[RECORDS FOR THIS TASK Boundary: Start]

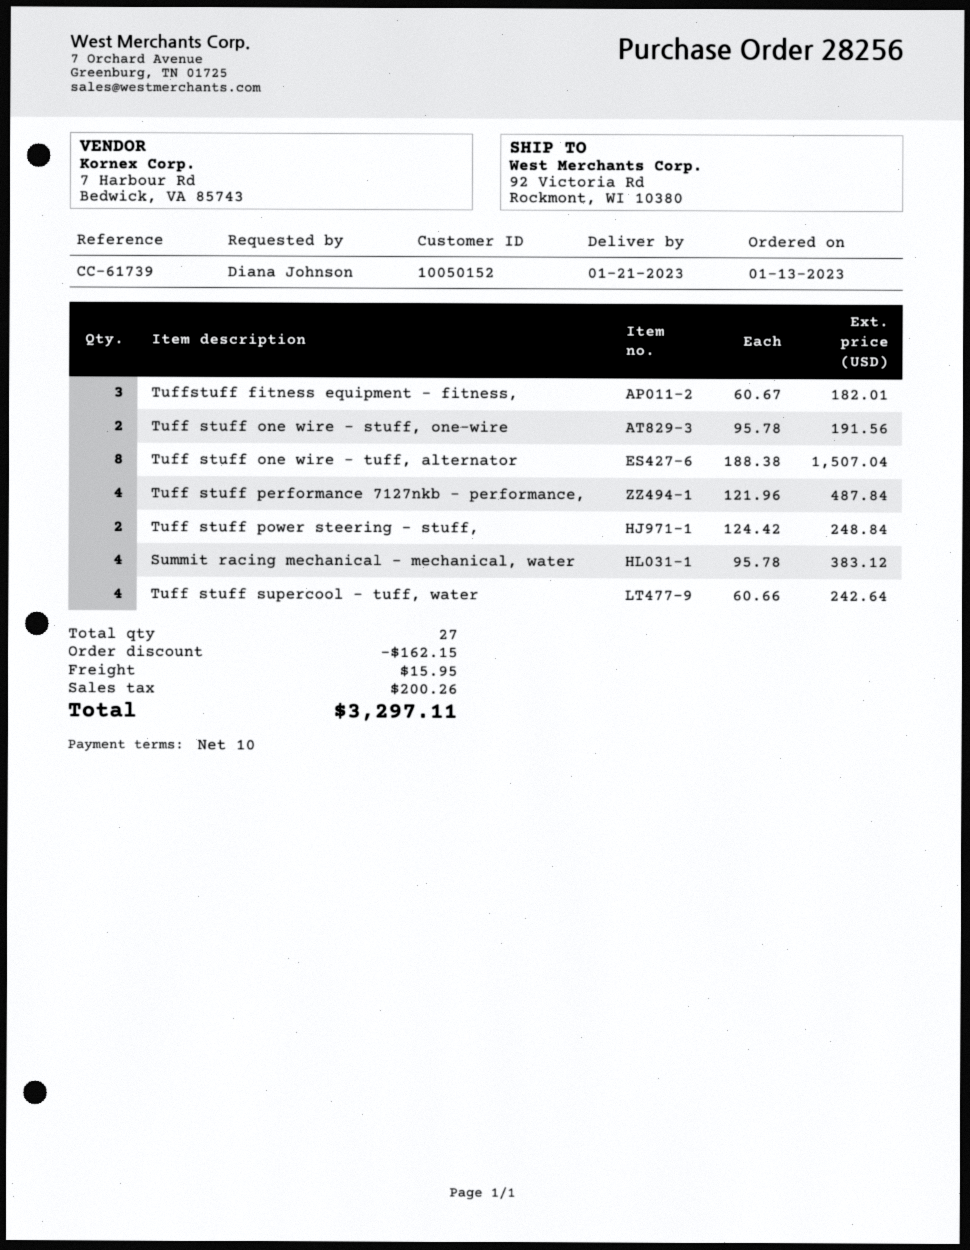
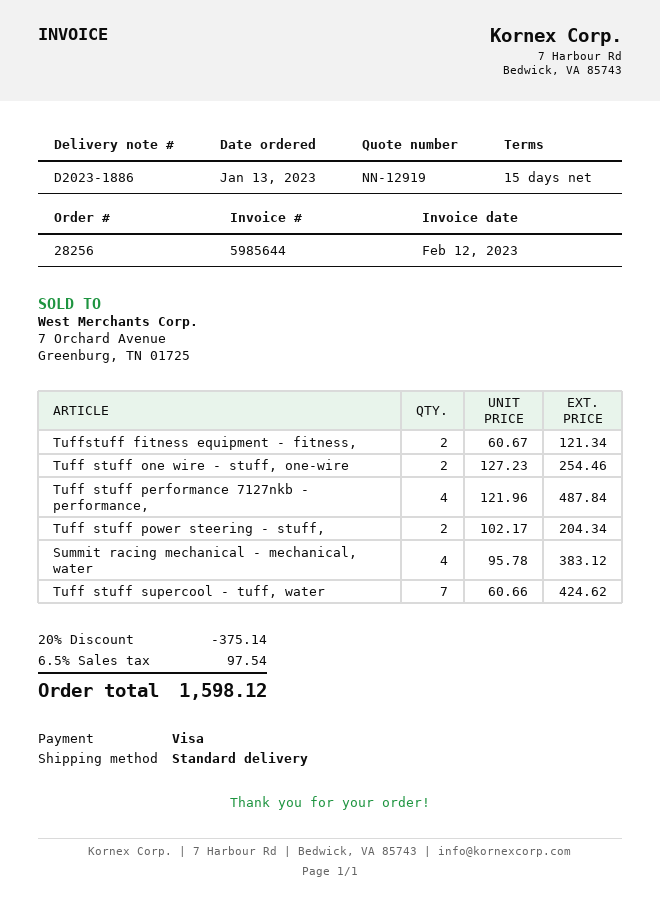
payment terms: 10 days -> 15 days
Tuffstuff fitness equipment - fitness,: 3 x 60.67 = 182.01 -> 2 x 60.67 = 121.34
Tuff stuff one wire - stuff, one-wire: 2 x 95.78 = 191.56 -> 2 x 127.23 = 254.46
Tuff stuff one wire - tuff, alternator: 8 x 188.38 = 1507.04 -> none
Tuff stuff power steering - stuff,: 2 x 124.42 = 248.84 -> 2 x 102.17 = 204.34
Tuff stuff supercool - tuff, water: 4 x 60.66 = 242.64 -> 7 x 60.66 = 424.62
discount: 162.15 -> 375.14
shipping: 15.95 -> none
tax: 200.26 -> 97.54
total: 3297.11 -> 1598.12

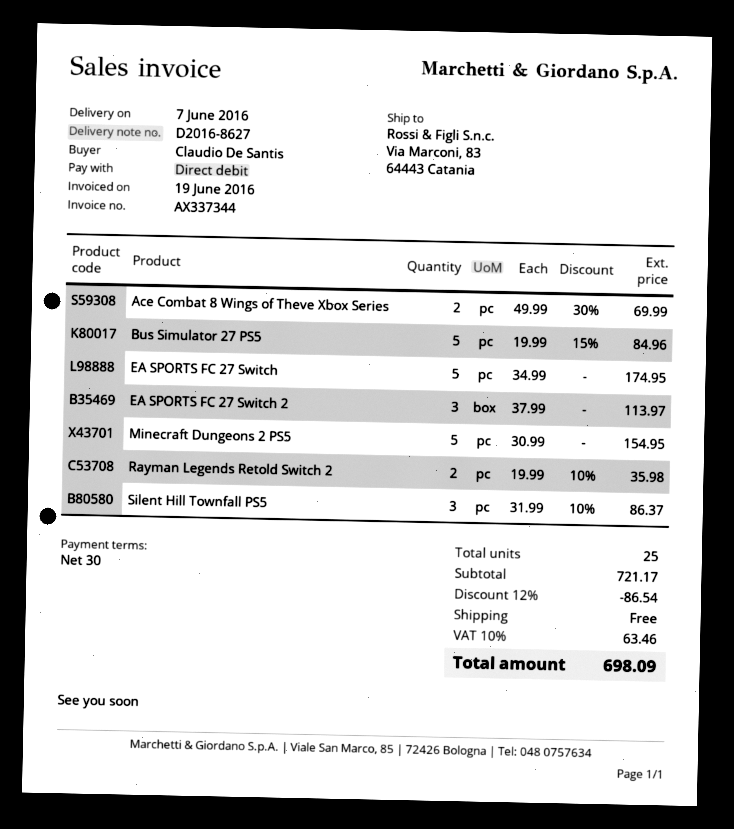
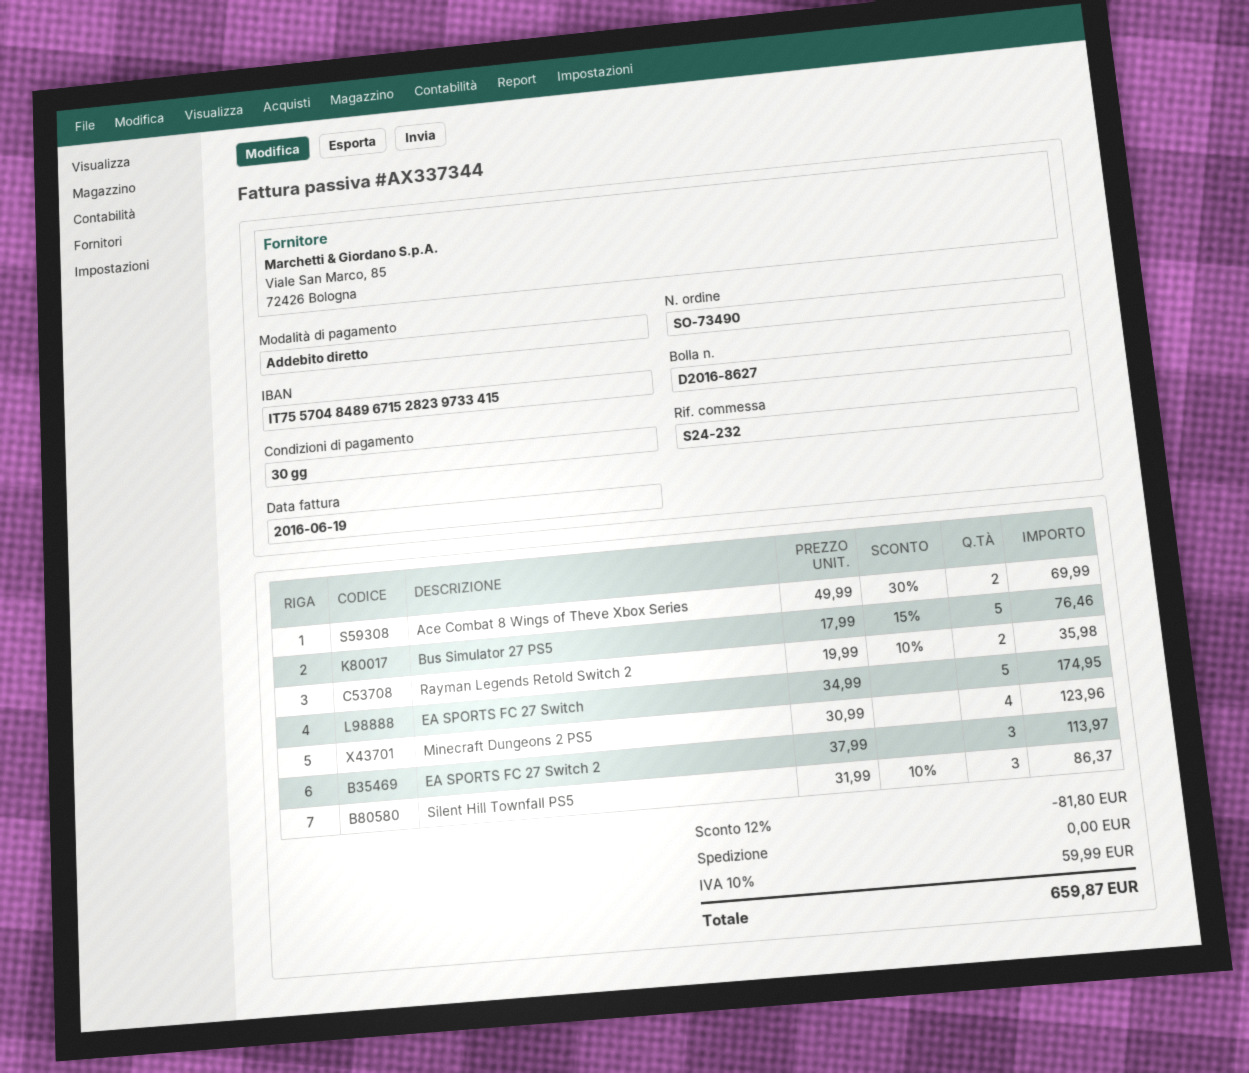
Bus Simulator 27 PS5: 5 x 19.99 - 15% = 84.96 -> 5 x 17.99 - 15% = 76.46
Minecraft Dungeons 2 PS5: 5 x 30.99 = 154.95 -> 4 x 30.99 = 123.96
discount: 12% = 86.54 -> 12% = 81.80
tax: 10% = 63.46 -> 10% = 59.99
total: 698.09 -> 659.87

[RECORDS FOR THIS TASK Boundary: End]

WHAT IS EXPECTED: Copy out the entries verbatim and leave the images out.

RESPONSE BELOW:
payment terms: 10 days -> 15 days
Tuffstuff fitness equipment - fitness,: 3 x 60.67 = 182.01 -> 2 x 60.67 = 121.34
Tuff stuff one wire - stuff, one-wire: 2 x 95.78 = 191.56 -> 2 x 127.23 = 254.46
Tuff stuff one wire - tuff, alternator: 8 x 188.38 = 1507.04 -> none
Tuff stuff power steering - stuff,: 2 x 124.42 = 248.84 -> 2 x 102.17 = 204.34
Tuff stuff supercool - tuff, water: 4 x 60.66 = 242.64 -> 7 x 60.66 = 424.62
discount: 162.15 -> 375.14
shipping: 15.95 -> none
tax: 200.26 -> 97.54
total: 3297.11 -> 1598.12

Bus Simulator 27 PS5: 5 x 19.99 - 15% = 84.96 -> 5 x 17.99 - 15% = 76.46
Minecraft Dungeons 2 PS5: 5 x 30.99 = 154.95 -> 4 x 30.99 = 123.96
discount: 12% = 86.54 -> 12% = 81.80
tax: 10% = 63.46 -> 10% = 59.99
total: 698.09 -> 659.87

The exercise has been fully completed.